Wikimedia Eesti is a registered Estonian non-profit, founded in July of 2010. Trainers, an executive director and other staff in Tartu, both paid and unpaid, run their projects, which span from digitalizing Estonian literature to a cutting-edge project on Wikipedia in universities. The executive director, Kaarel Vaidla, spends his time outside Wikipedia on his farm and training guide dogs; during one memorable evening of this conference, he appears in full Estonian folk dress to play the accordion and coach fellow Wikipedians on traditional dance, assisted by shots of Polish vodka.

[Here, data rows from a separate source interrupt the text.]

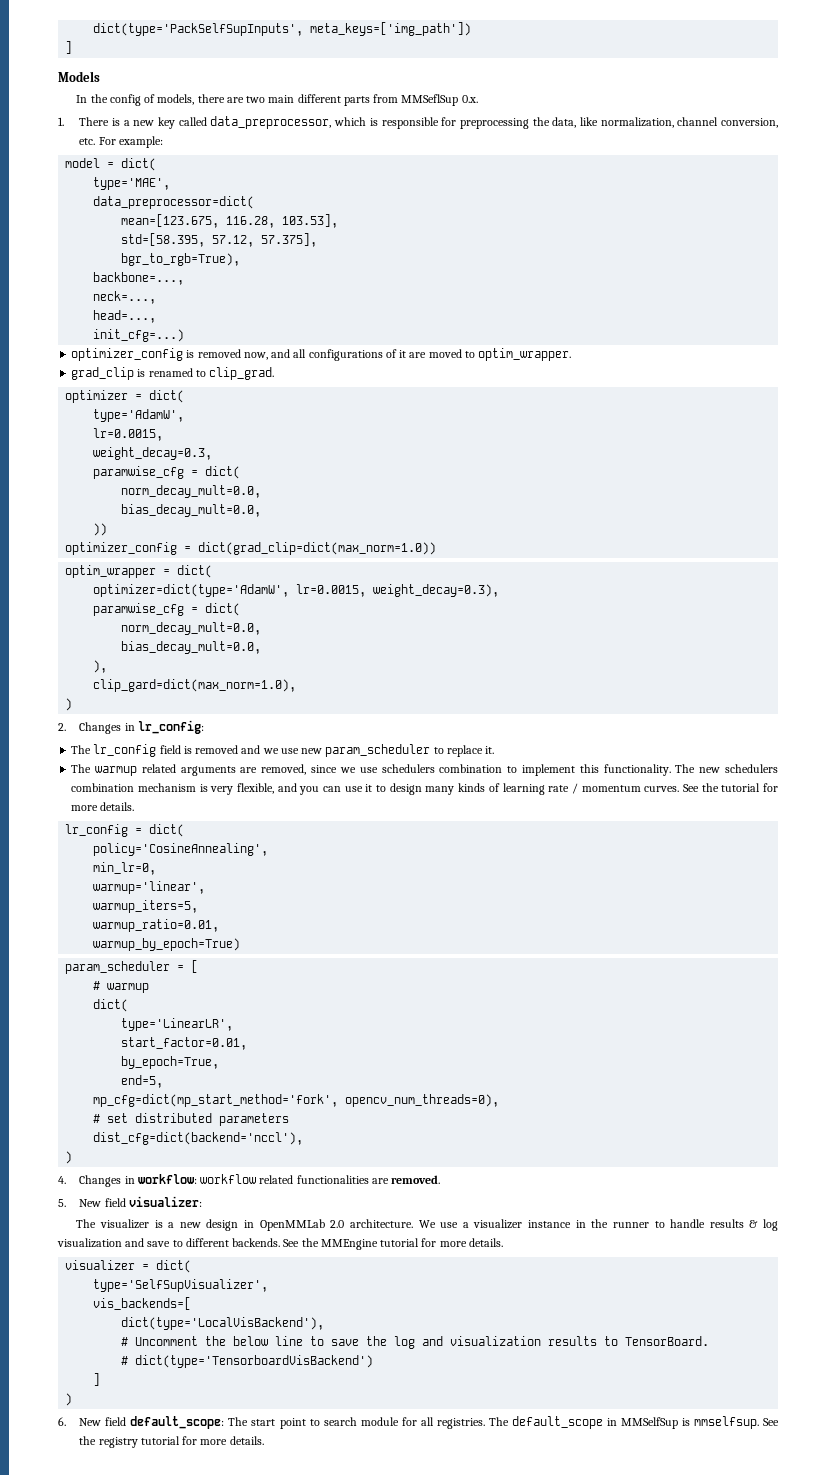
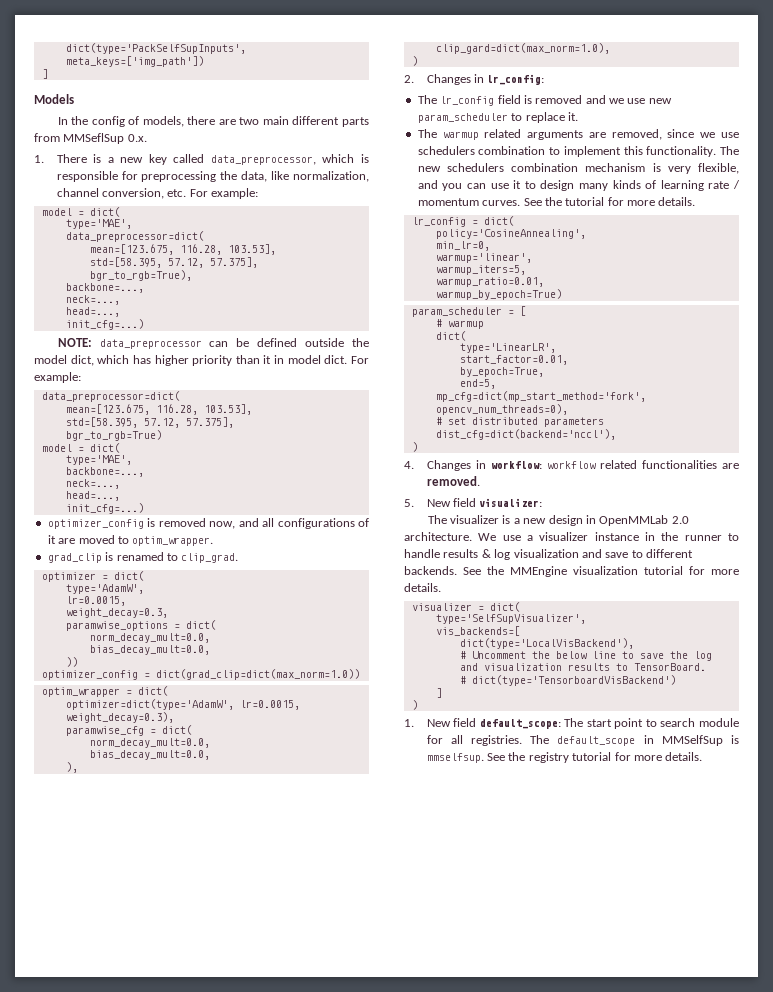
(185, 335) none -> [57,338,369,349] [34,355,369,366] [34,372,81,383] [41,391,180,402] [65,404,252,415] [65,417,234,428] [65,430,162,441] [41,443,120,453] [65,455,132,465] [65,467,144,477] [65,479,120,489] [65,491,120,501] [65,503,144,514] // NOTE: data_preprocessor can be defined outside the model dict, which has higher priority than it in model dict. For example: // data_preprocessor=dict( // mean=[123.675, 116.28, 103.53], // std=[58.395, 57.12, 57.375], // bgr_to_rgb=True) // model = dict( // type='MAE', // backbone=..., // neck=..., // head=..., // init_cfg=...)
[93,466,185,479] paramwise_cfg -> [65,621,168,631] paramwise_options
(378, 1244) none -> [573,566,638,575] visualization
[58,1417,66,1426] 6. -> [404,719,414,727] 1.

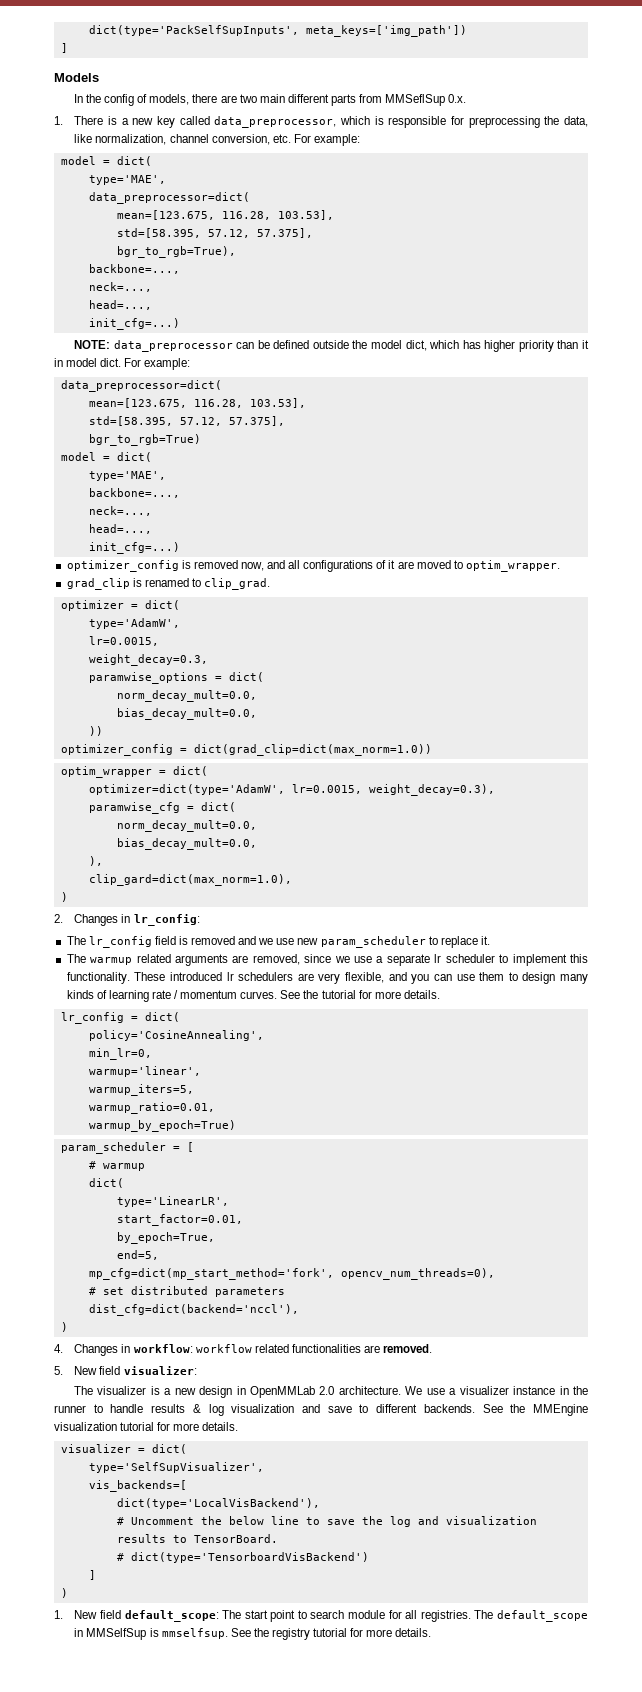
[417,146,739,157] [417,163,661,172] schedulers combination to implement this functionality. The new schedulers combination mechanism is -> [376,954,589,966] [66,972,314,984] a separate lr scheduler to implement this functionality. These introduced lr schedulers are
[513,180,522,189] it -> [479,972,505,981] them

Unlike Vaidla’s outfit, the projects the Estonian team does are far from traditional. Since 2010, students at the University of Tartu can receive credit for contributing to Wikipedia, through structured courses in the Science and Technology and Mathematics and Computer Science Faculties, and these student articles have been viewed over 1.7 million times since their creation. Ivo Kruusamägi from Wikipedia Estonia is open about the goal of trying to use the collaboration as a way to preserve the Estonian language; with only around a million speakers, every opportunity counts. Wikipedia Estonia sees this as a win-win situation, advancing the Estonian language and open information together. The crowd listens attentively as Kruusamägi outlines the partnership with the educational institutions, then brainstorms applicability for their own countries.

It’s not all sunshine and roses in the cooperation and collaboration world, though. The topic of vandals and trolls comes up in nearly every session at the CEE meeting. Making non-constructive edits, even unintentionally, is vandalism; doing it on purpose to provoke others is trolling, and both of these are rife in every country of the world, it seems. “Biting the newbies,” or harshly censoring new contributors who don’t understand how Wikipedia operates, is also a problem. (The English-language Wikipedia behaviour guideline specifically forbids calling newbies disparaging names such as “sockpuppet” or “meatpuppet” and advises gentle correction by editors instead.)

The tone of the CEE conference face-to-face, however, remains friendly. Calls of “Citation needed!” jokingly heckle any presenter who brags, but since nearly every presenter is also a participant, turnabout is fair play. Topics like the gender gap and implicit bias are addressed directly, and even the uneasy relationship between the US Wiki Foundation, the 800-pound gorilla of the Wikimedia world, and the communities in the other countries is discussed.

The fresh air and open views of Voore are the perfect backdrop, and for once, the Estonian weather cooperates. On the day, when the participants and presenters alike pack up to return to Tartu and their flights home, the Wikimedians are ready to resume their incremental edits to information domination. Estonia has once again been able to leverage its innovation and set an example in the world’s largest information source, and the traditional costumes can be put away until next year.